(Revision comparison data)
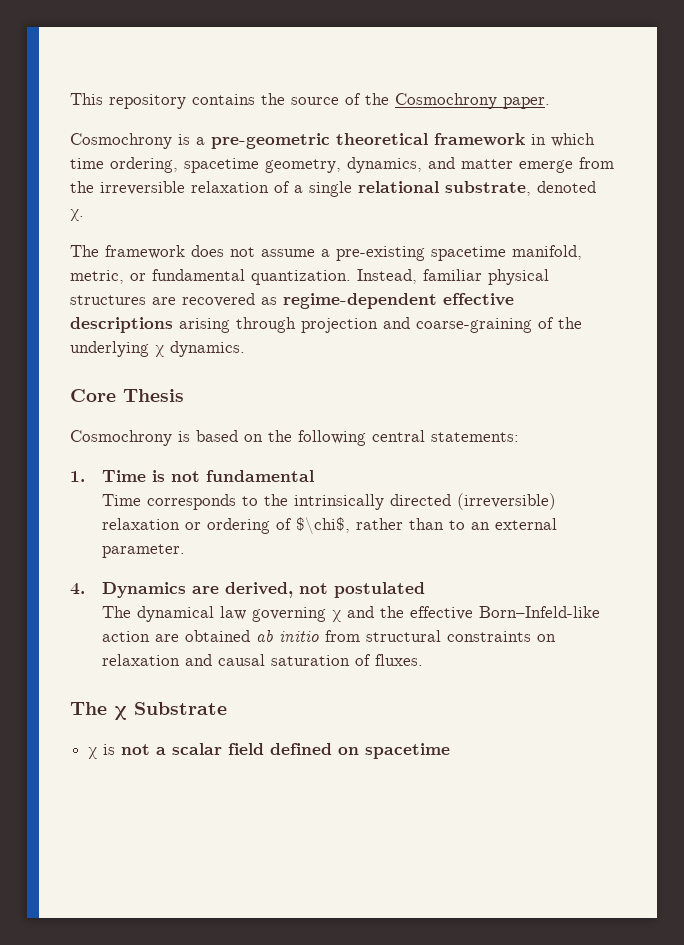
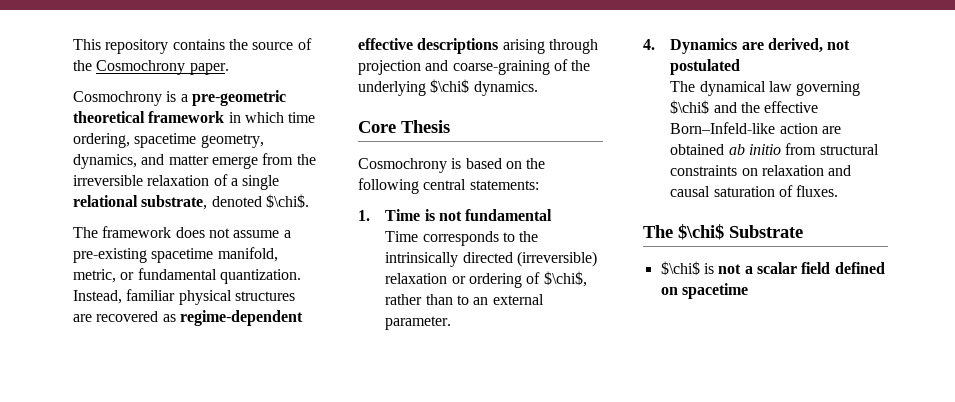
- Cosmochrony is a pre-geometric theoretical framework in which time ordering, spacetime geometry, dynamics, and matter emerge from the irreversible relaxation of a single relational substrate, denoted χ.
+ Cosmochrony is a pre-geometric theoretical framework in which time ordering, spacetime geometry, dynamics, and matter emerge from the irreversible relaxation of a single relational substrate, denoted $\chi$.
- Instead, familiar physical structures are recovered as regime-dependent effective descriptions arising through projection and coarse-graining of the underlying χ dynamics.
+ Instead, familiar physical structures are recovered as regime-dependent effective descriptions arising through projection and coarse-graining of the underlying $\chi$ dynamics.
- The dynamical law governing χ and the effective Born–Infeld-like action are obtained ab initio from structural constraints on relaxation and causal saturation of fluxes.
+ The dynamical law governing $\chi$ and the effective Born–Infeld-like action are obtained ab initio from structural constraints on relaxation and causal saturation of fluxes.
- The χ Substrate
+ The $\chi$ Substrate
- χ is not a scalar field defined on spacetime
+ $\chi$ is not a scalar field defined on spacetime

• [Work task]:
Return exactly the lines of the data, and only those, from the line with "- χ is not a" through the last line, inclusive.

• [Problem solution]:
- χ is not a scalar field defined on spacetime
+ $\chi$ is not a scalar field defined on spacetime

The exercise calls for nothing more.